Проходит второй год. Те же соседи. Фундамент подведен под дом. Опять не так. Водить будет, дом на болоте стоит. Строители, себя громко рекомендуют, Миша, а на деле Ахмет или Булат. Объясняют, руками разводят. Что много строили в разных городах, кругом много строили. Были пскопские до вас, тоже много строили, да не достроили, след простыл. Сруб сгнил, а хозяева на этой почве развелись, трагедия. По первому холодку все исчезли. Сосед не одолжишь пилу? Самому нужен инструмент, баню строю. Сын, говорит, папа баню построишь, приеду специально из Нью-Йорка.
Идет третий сезон. Опять стучат топоры, молотки. Тут вот, надо вот, этак. Хорошо, посмотри на меня. Теперь на дом. Лет пятьдесят простоит? Простоит и сто. На наш век хватит? Хватит. Это теперь не строят дома, а только конструируют здания из бетона, арматуры и стекла. Так никогда не строили в старину, знали, что дом это, прежде всего, тепло дерева.
Прошло десять лет.

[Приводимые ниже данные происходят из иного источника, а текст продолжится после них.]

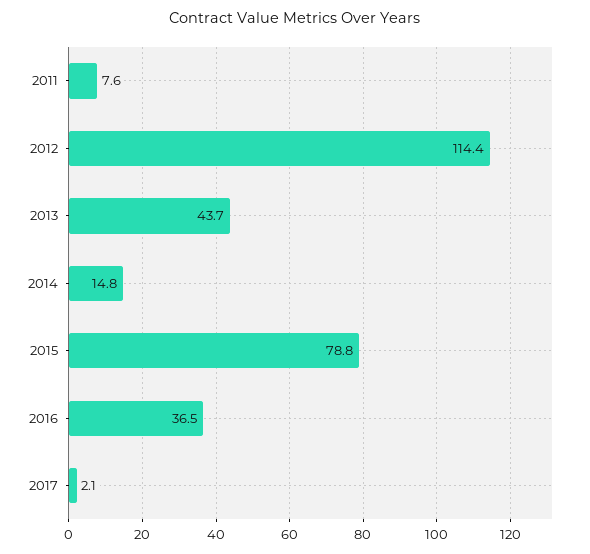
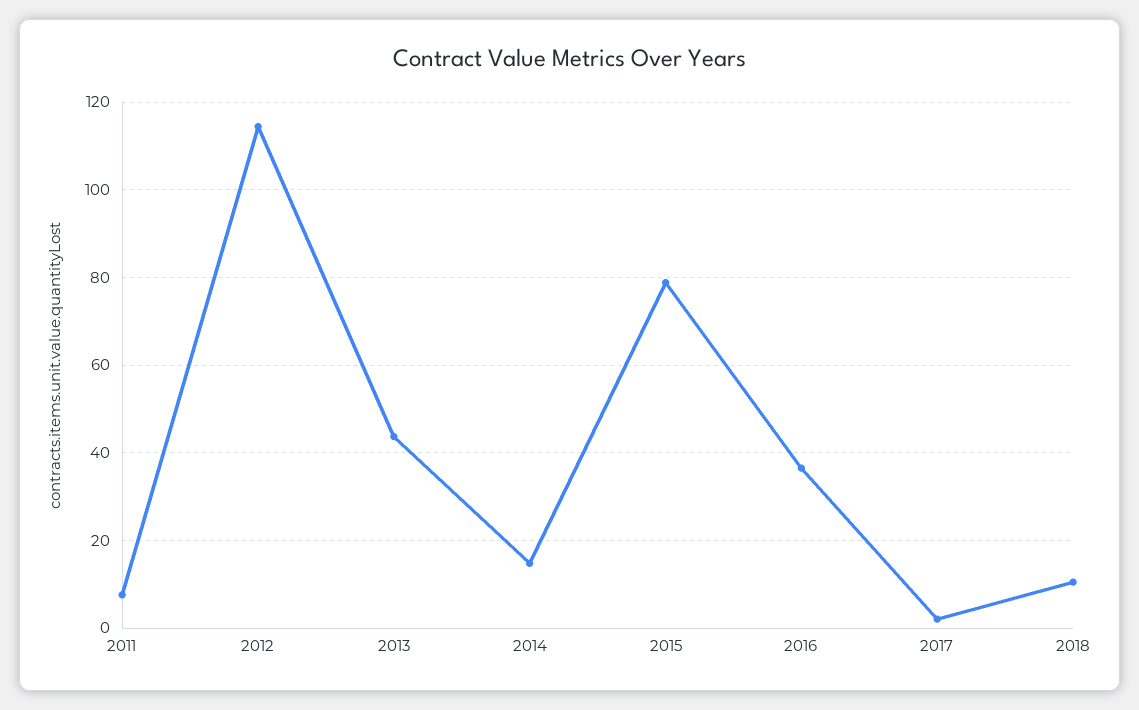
2018: none -> 10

Понастроено у кого ввысь до третьего этажа, у кого вширь до границы межи, у кого поросло вишневым кустарником. Сосед гвозди не одолжишь? Самому нужны гвозди, тут каждый на учете, вот парилку, панелью отделываю. Сын обещался скоро приехать, попариться. Там в Америке не знают, даже, что такое березовый веник.
В теплый июльский день наливаются ягодами клубника, смородина, наливаются плодами сливы, вишни, яблони. Трава пошла в покос. Не стучат топоры, а визжат бензокосилки, стелется трава. В полдень зной. На вечер дачный шашлычный ужин. Соседи реже перекрикиваются через забор. Нет ни уток, ни гусей. Квартирные кошки греются на солнце с хозяевами на траве.
Прошло двадцать лет от первого колышка, вбитого в землю в этом садоводстве. Сменилось поколение. В прошлый месяц был этот сосед, гулял тут, а теперь нет его, так и не достроил свою баню. Достроят! Кто? Как узнал, что сын возвращается, так на радостях, раскочегарился под водочку с парком, и на утро околел. Приходил агент из недвижимости. Новый хозяин все будет перестраивать, и выкорчевывать вишневый сад. Нет, они всё будут сносить, и по своему, строить. Новый хозяин сам себе барин. Что это я все о грустном. Осень наступает. Но осень, не зима. Вон и лягушка окрасилась в цвет рыжего опавшего березового листа. Перезимует. А там весна. Другая жизнь. Что это опять о невеселом. Теперь, что не скажешь, все получается с грустинкой. Жить говорят нужно позитивно, это по варианту живи и улыбайся. Только не разулыбилось. Скучно рассказываю. Так жизнь такая. Я могу расшутиться, но это никому не понравится. Годы тут прошли, как в параллельном мире, вся история страны: лесоповал, раскорчевка целины, строительство всемирного фундамента. Вот и всё!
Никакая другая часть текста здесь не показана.